## Directions
Please give back the listing below word for word, without the images.

## Dataset entries

- - -

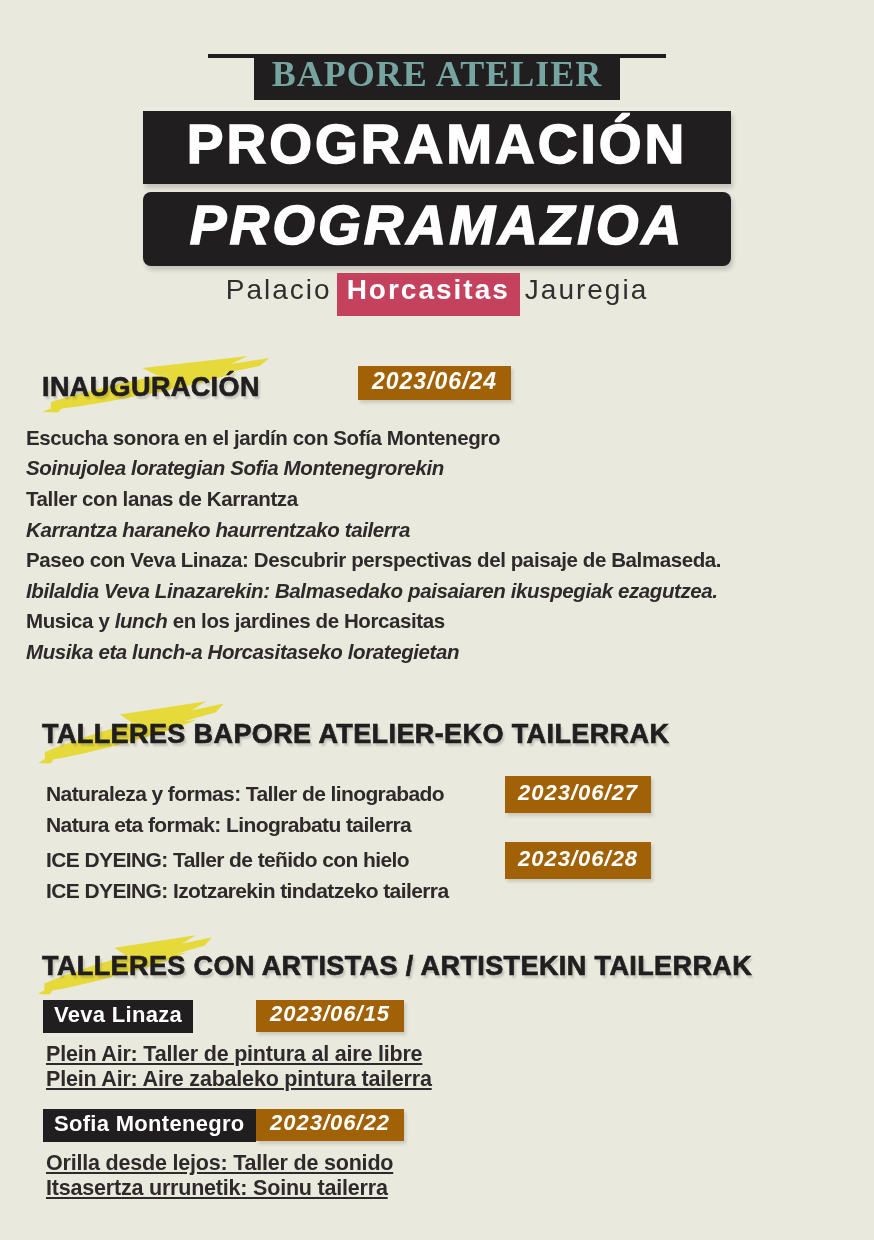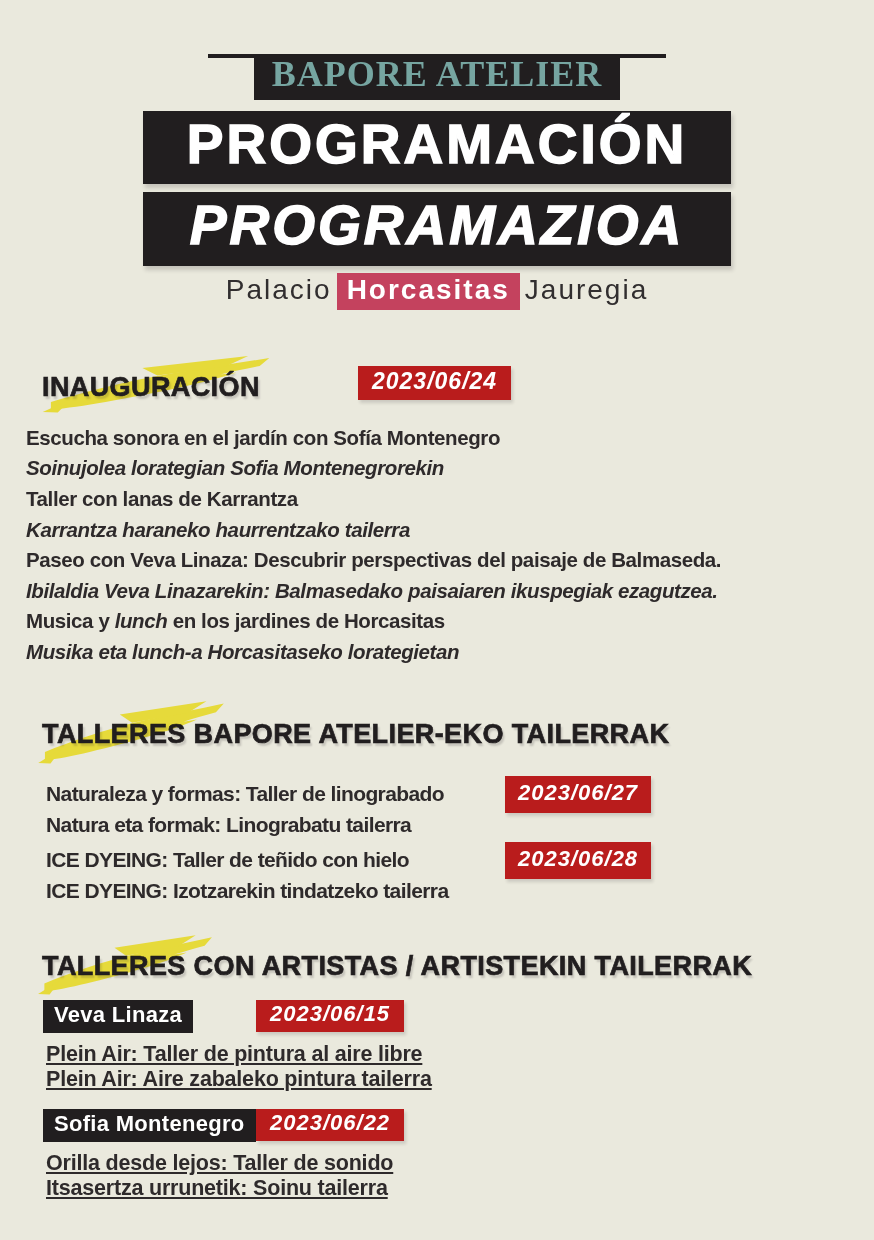--- a/index.html
+++ b/index.html
@@ -23,7 +23,7 @@
     padding:3px 20px 10px; line-height:1.1; -webkit-text-stroke:1.5px #FFFFFF;
     box-shadow:2px 4px 4px rgba(33,30,31,.18);
   }
-  .block-title.eu { font-style:italic; margin-top:8px; }
+  .block-title.eu { font-style:italic; margin-top:8px;border-radius:8px; }
   .venue { margin-top:8px; font-size:28px; letter-spacing:2px; color:#312E2F; font-weight:500; }
   .venue .hl { background:#C4425E; color:#FFFFFF; font-weight:700; padding:1px 10px 5px; margin:0 5px; }
   

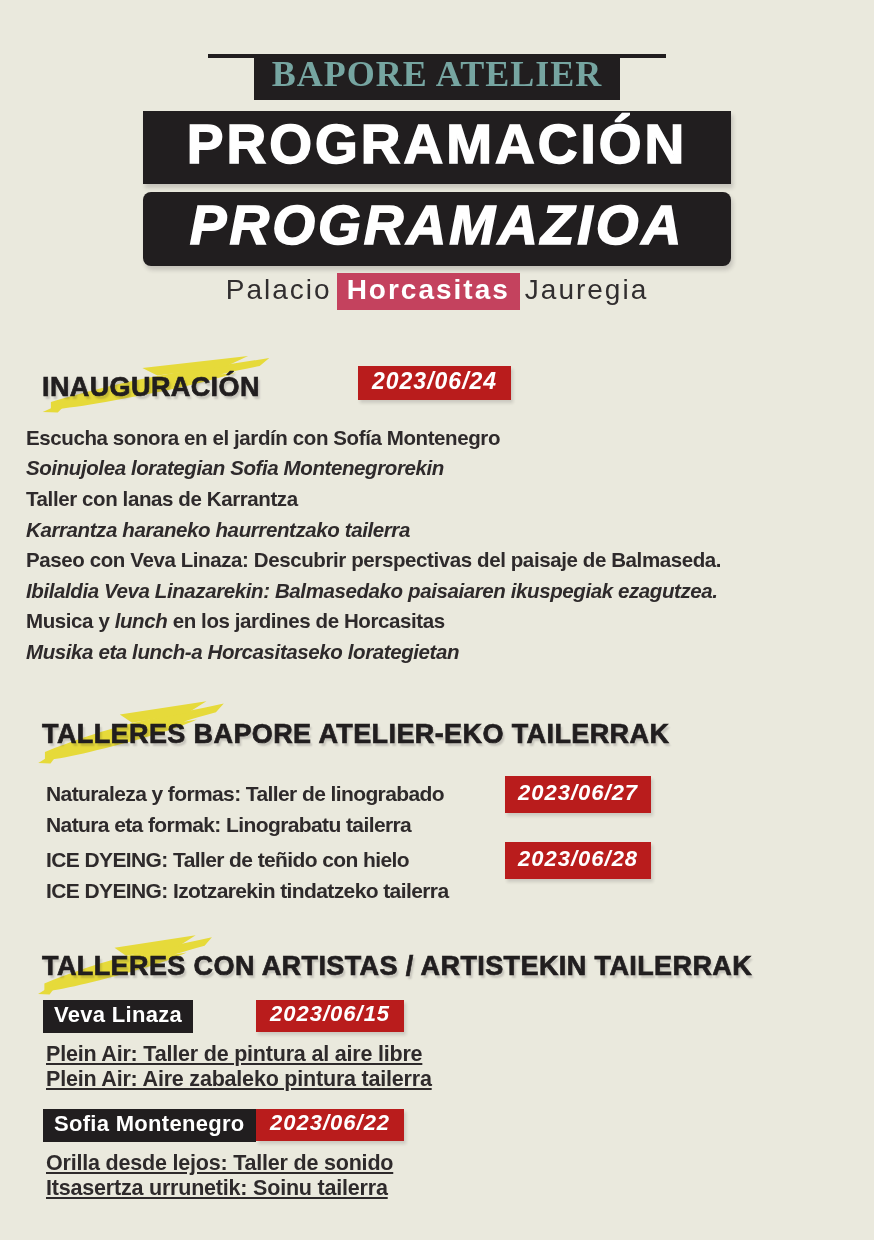--- a/index.html
+++ b/index.html
@@ -25,7 +25,7 @@
   }
   .block-title.eu { font-style:italic; margin-top:8px;border-radius:8px; }
   .venue { margin-top:8px; font-size:28px; letter-spacing:2px; color:#312E2F; font-weight:500; }
-  .venue .hl { background:#C4425E; color:#FFFFFF; font-weight:700; padding:1px 10px 5px; margin:0 5px; }
+  .venue .hl { background:#C4425E; color:#FFFFFF; font-weight:700; padding:1px 10px 11px; margin:0 5px; }
   
   .section-head { position:relative; margin-left:42px; display:flex; align-items:center; height:40px; }
   .sec-title {

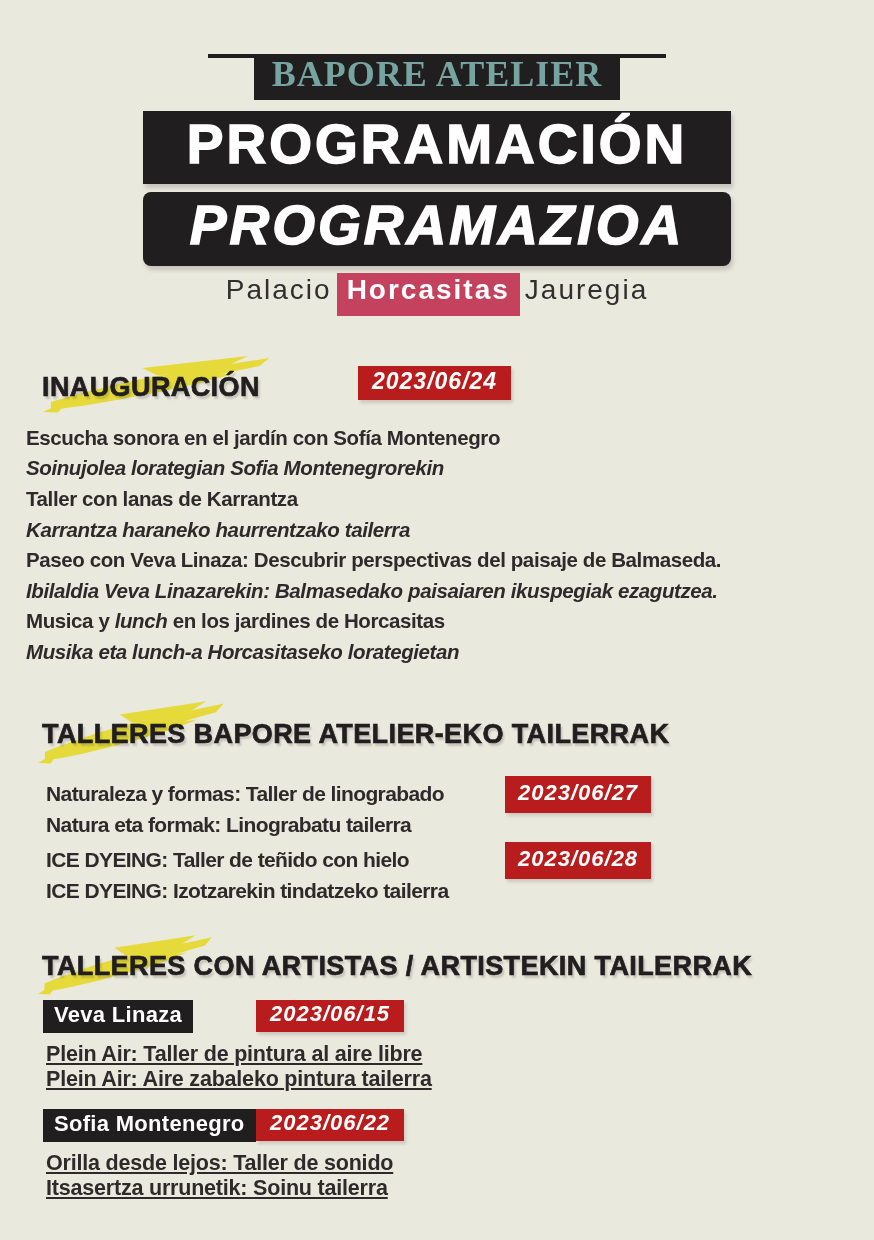--- a/index.html
+++ b/index.html
@@ -38,7 +38,7 @@
   #sec2 .brush { left:-6px; top:-17px; width:190px; height:66px; }
   #sec3 .brush { left:-6px; top:-15px; width:178px; height:63px; }
   .date-badge {
-    position:absolute; background:#b91c1c; color:#FFFFFF; font-weight:700; font-style:italic;
+    position:absolute; background:#a16207; color:#FFFFFF; font-weight:700; font-style:italic;
     font-size:23px; letter-spacing:1px; padding:2px 14px 5px; white-space:nowrap;
     box-shadow:2px 3px 3px rgba(33,30,31,.15); z-index:1;
   }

- - -

## Task output
--- a/index.html
+++ b/index.html
@@ -23,7 +23,7 @@
     padding:3px 20px 10px; line-height:1.1; -webkit-text-stroke:1.5px #FFFFFF;
     box-shadow:2px 4px 4px rgba(33,30,31,.18);
   }
-  .block-title.eu { font-style:italic; margin-top:8px; }
+  .block-title.eu { font-style:italic; margin-top:8px;border-radius:8px; }
   .venue { margin-top:8px; font-size:28px; letter-spacing:2px; color:#312E2F; font-weight:500; }
   .venue .hl { background:#C4425E; color:#FFFFFF; font-weight:700; padding:1px 10px 5px; margin:0 5px; }
   

--- a/index.html
+++ b/index.html
@@ -25,7 +25,7 @@
   }
   .block-title.eu { font-style:italic; margin-top:8px;border-radius:8px; }
   .venue { margin-top:8px; font-size:28px; letter-spacing:2px; color:#312E2F; font-weight:500; }
-  .venue .hl { background:#C4425E; color:#FFFFFF; font-weight:700; padding:1px 10px 5px; margin:0 5px; }
+  .venue .hl { background:#C4425E; color:#FFFFFF; font-weight:700; padding:1px 10px 11px; margin:0 5px; }
   
   .section-head { position:relative; margin-left:42px; display:flex; align-items:center; height:40px; }
   .sec-title {

--- a/index.html
+++ b/index.html
@@ -38,7 +38,7 @@
   #sec2 .brush { left:-6px; top:-17px; width:190px; height:66px; }
   #sec3 .brush { left:-6px; top:-15px; width:178px; height:63px; }
   .date-badge {
-    position:absolute; background:#b91c1c; color:#FFFFFF; font-weight:700; font-style:italic;
+    position:absolute; background:#a16207; color:#FFFFFF; font-weight:700; font-style:italic;
     font-size:23px; letter-spacing:1px; padding:2px 14px 5px; white-space:nowrap;
     box-shadow:2px 3px 3px rgba(33,30,31,.15); z-index:1;
   }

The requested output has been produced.